The US Dept. of Energy has a program in which “essentially they guarantee the loan for large infrastructure,” according to Bonar, who added: “They’ve said, ‘Your stuff sounds great. Get one running, and we’re very interested in guaranteeing financing for the full-scale project.'”

Bonar indicated that he can envision a scenario in which his company teams up with the carbon capture and sequestration projects planned in the Midwest.

“I could see the proposed pipelines ending up licensing our technology, concentrating some biogenic CO2 into a region and then having a methanol plant there,” he said.

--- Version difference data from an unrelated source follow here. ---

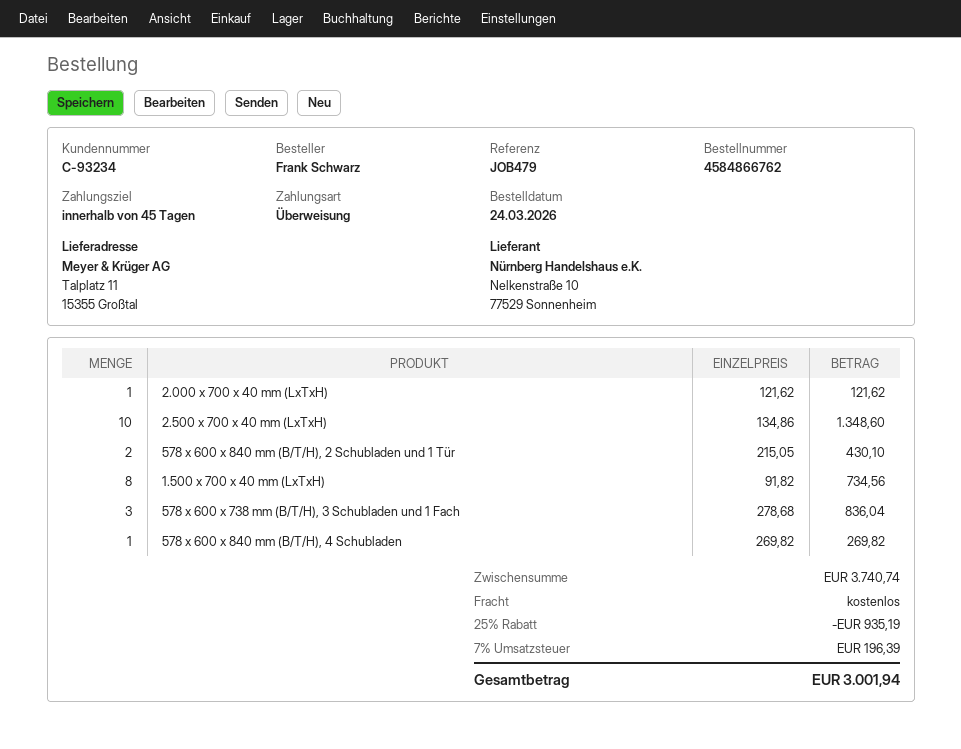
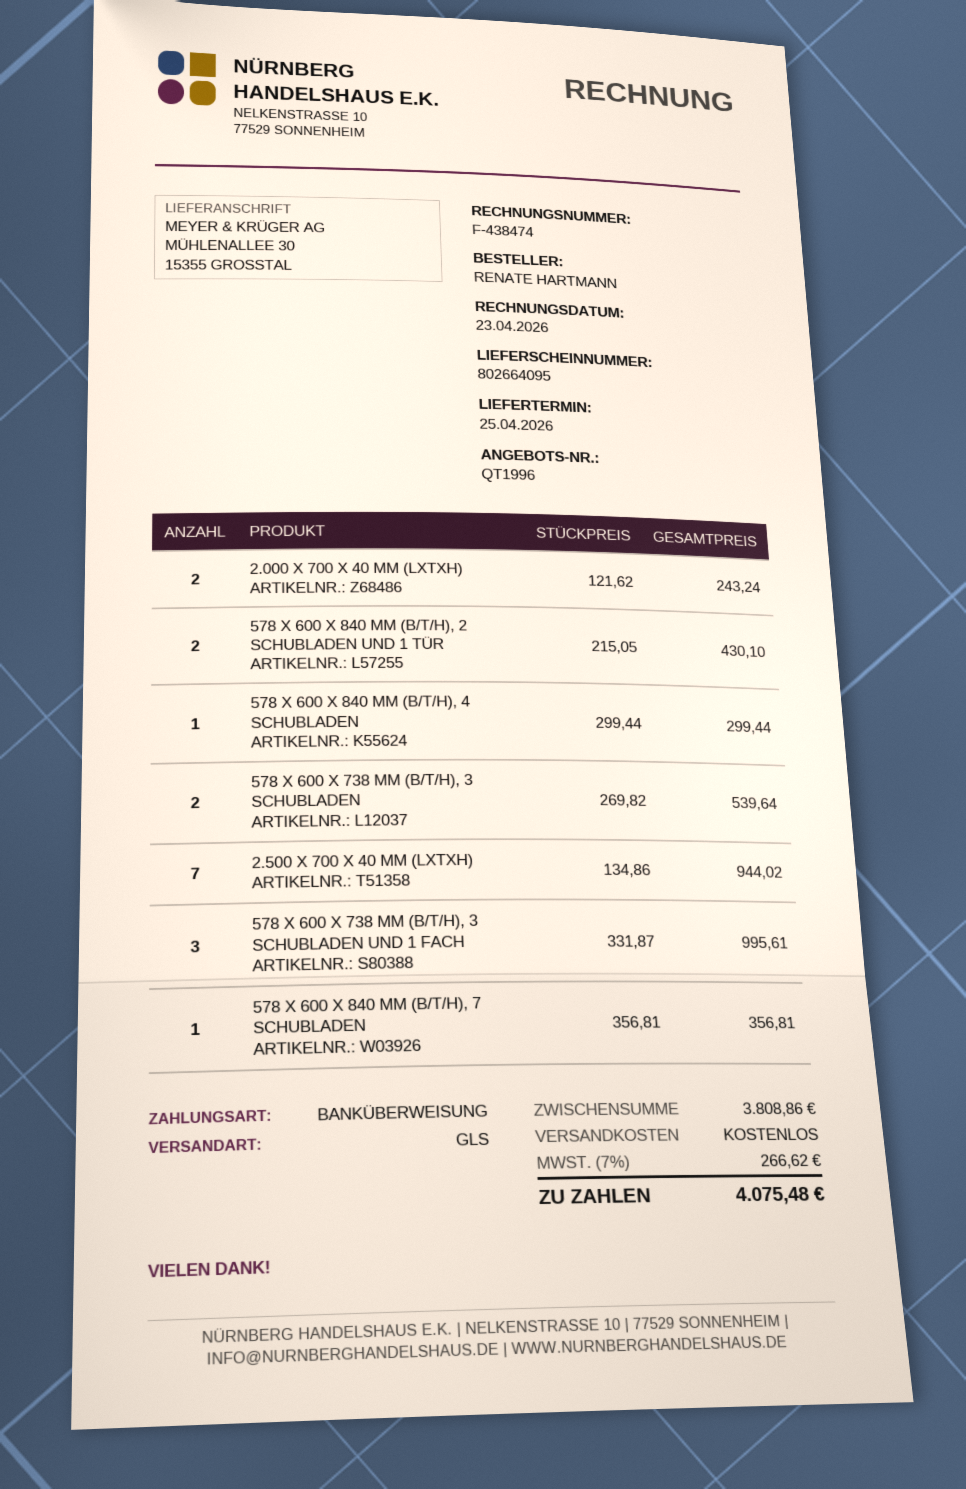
ordered by: Frank Schwarz -> RENATE HARTMANN
ship to: Talplatz 11, 15355 Großtal -> MÜHLENALLEE 30, 15355 GROSSTAL
2.000 x 700 x 40 mm (LxTxH): 1 x 121.62 = 121.62 -> 2 x 121.62 = 243.24
2.500 x 700 x 40 mm (LxTxH): 10 x 134.86 = 1348.60 -> 7 x 134.86 = 944.02
1.500 x 700 x 40 mm (LxTxH): 8 x 91.82 = 734.56 -> none
578 x 600 x 738 mm (B/T/H), 3 Schubladen und 1 Fach: 3 x 278.68 = 836.04 -> 3 x 331.87 = 995.61
578 x 600 x 840 mm (B/T/H), 4 Schubladen: 1 x 269.82 = 269.82 -> 1 x 299.44 = 299.44
578 X 600 X 738 MM (B/T/H), 3 SCHUBLADEN: none -> 2 x 269.82 = 539.64
578 X 600 X 840 MM (B/T/H), 7 SCHUBLADEN: none -> 1 x 356.81 = 356.81
subtotal: 3740.74 -> 3808.86
discount: 25% = 935.19 -> none
tax: 7% = 196.39 -> 7% = 266.62
total: 3001.94 -> 4075.48

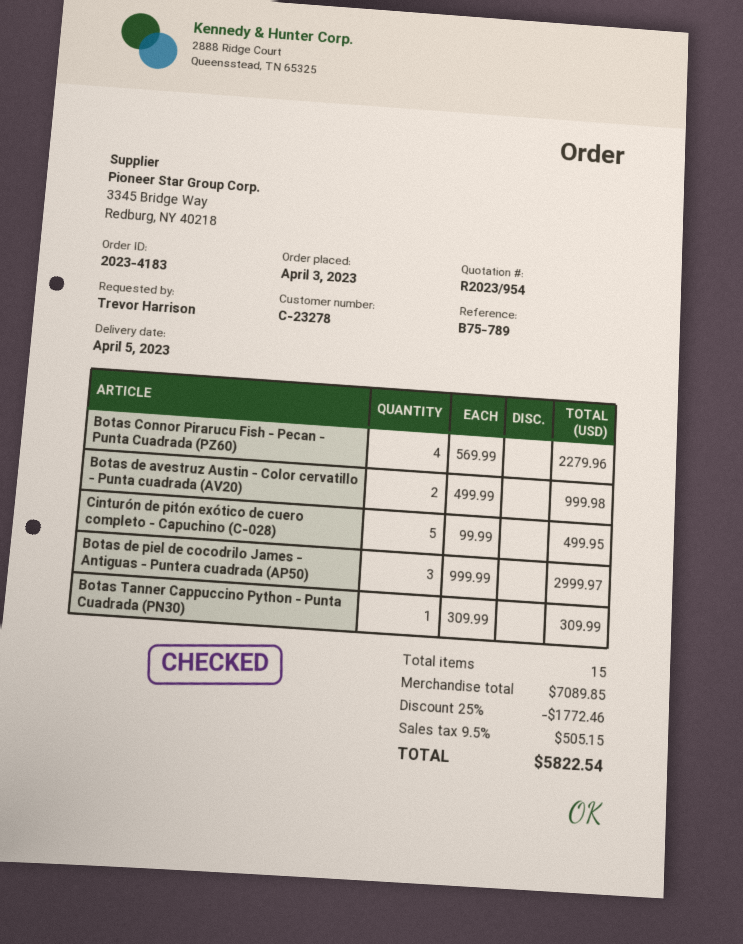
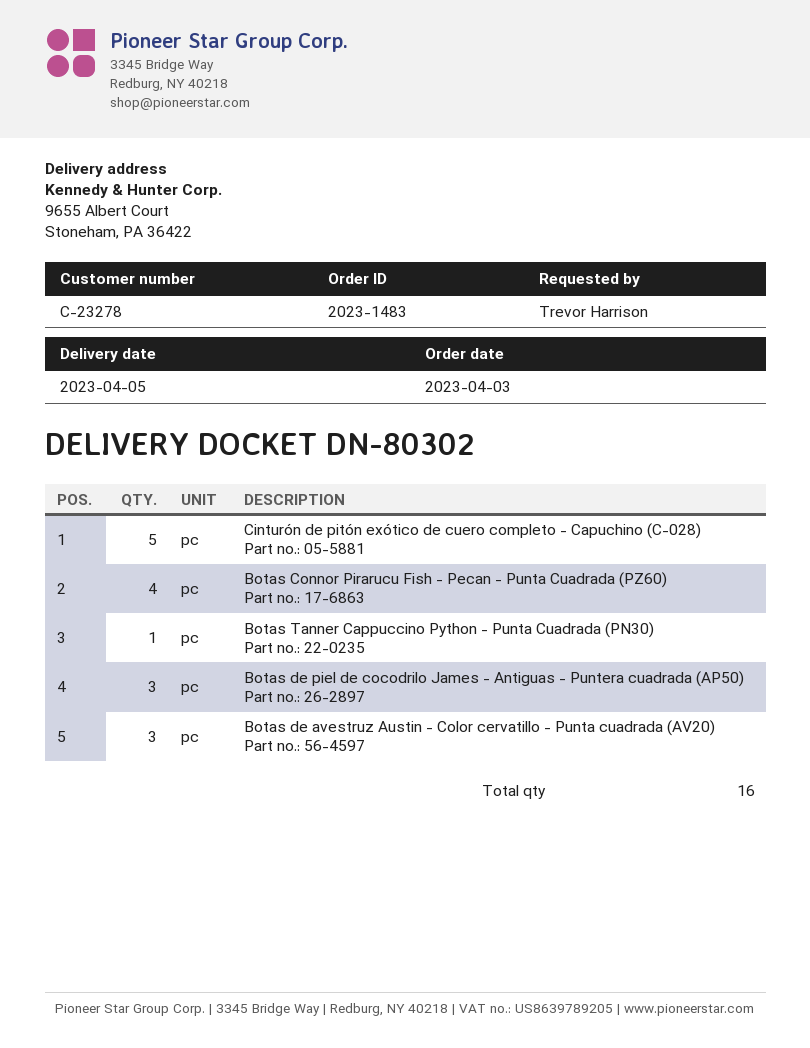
order number: 2023-4183 -> 2023-1483
Botas de avestruz Austin - Color cervatillo - Punta cuadrada (AV20): 2 -> 3
total quantity: 15 -> 16

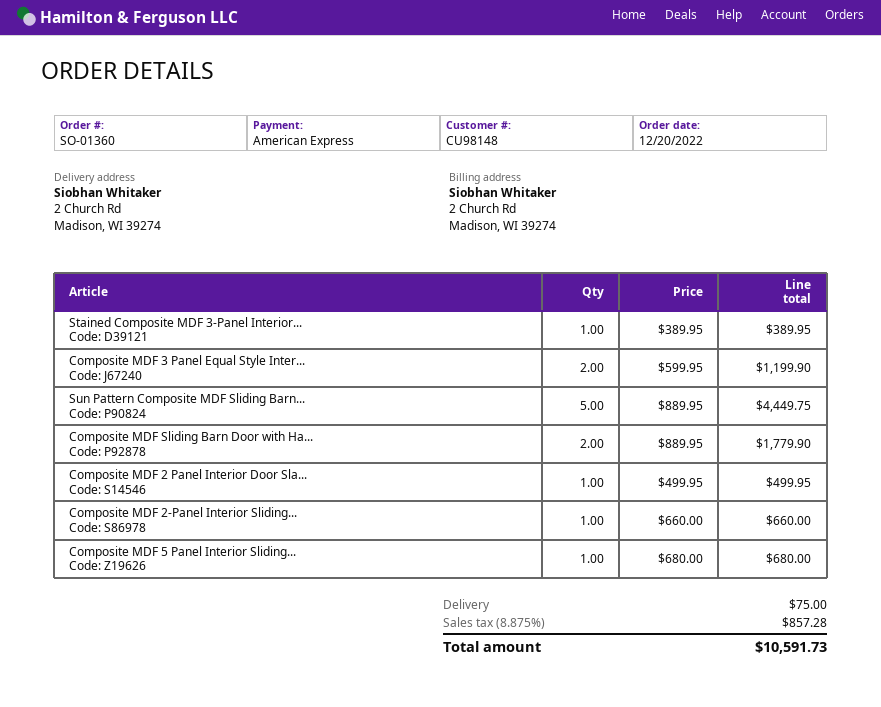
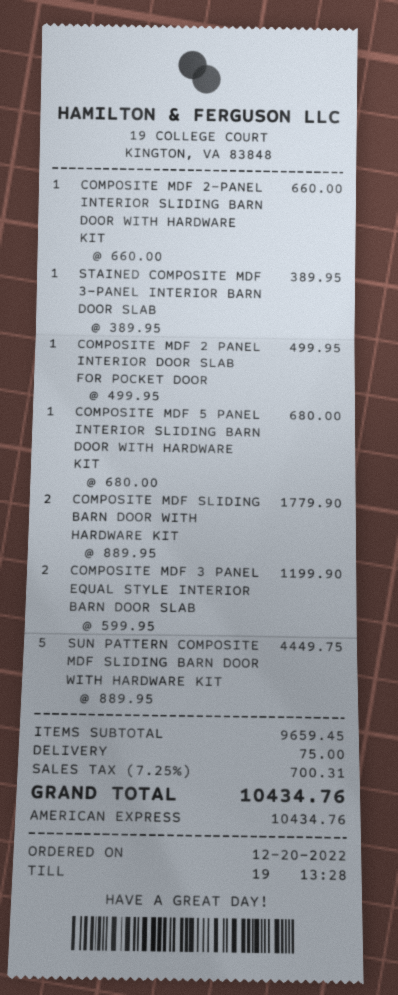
tax: 8.875% = 857.28 -> 7.25% = 700.31
total: 10591.73 -> 10434.76

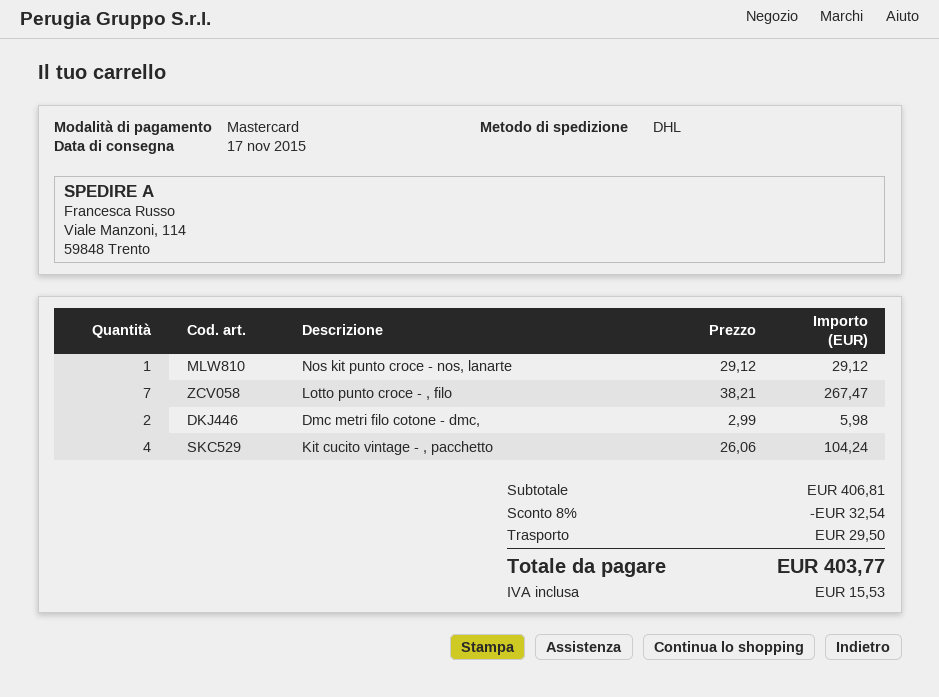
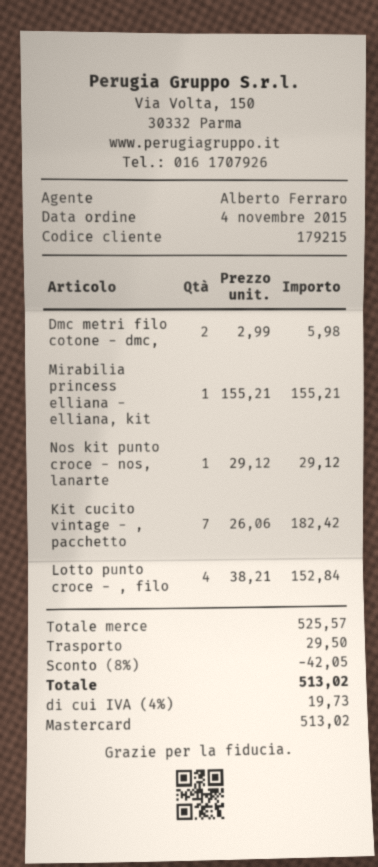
Lotto punto croce - , filo: 7 x 38.21 = 267.47 -> 4 x 38.21 = 152.84
Kit cucito vintage - , pacchetto: 4 x 26.06 = 104.24 -> 7 x 26.06 = 182.42
Mirabilia princess elliana - elliana, kit: none -> 1 x 155.21 = 155.21
subtotal: 406.81 -> 525.57
discount: 8% = 32.54 -> 8% = 42.05
tax: 15.53 -> 19.73
total: 403.77 -> 513.02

Biogenic CO2 is the key ingredient for a diverse and valuable family of net-zero chemicals and fuels, according to CapCO2.

“If I were them, I’d be working on that hard because the burying of CO2, I don’t think, is a good business,” Bonar added. “Yeah, the government will pay you to do it for a few years, but is that really the model?”

CapCO2’s plan is to have 20 to 40 installations completed five years from now.

“We may set up a factory in either Illinois or Iowa or somewhere like that and build these shipping crates and crank them out,” Bonar said. “That would be a way to scale it up much more quickly than one at a time.

“We’ve got our hands full to do that for the next two years. We are busy. Right after that, who knows?”

In the meantime, Bonar will presumably keep extolling the virtues of his endeavor.

“Investing in pipelines rather than green methanol,” he says, “is the equivalent of investing in slide rule technology when the future is computing.”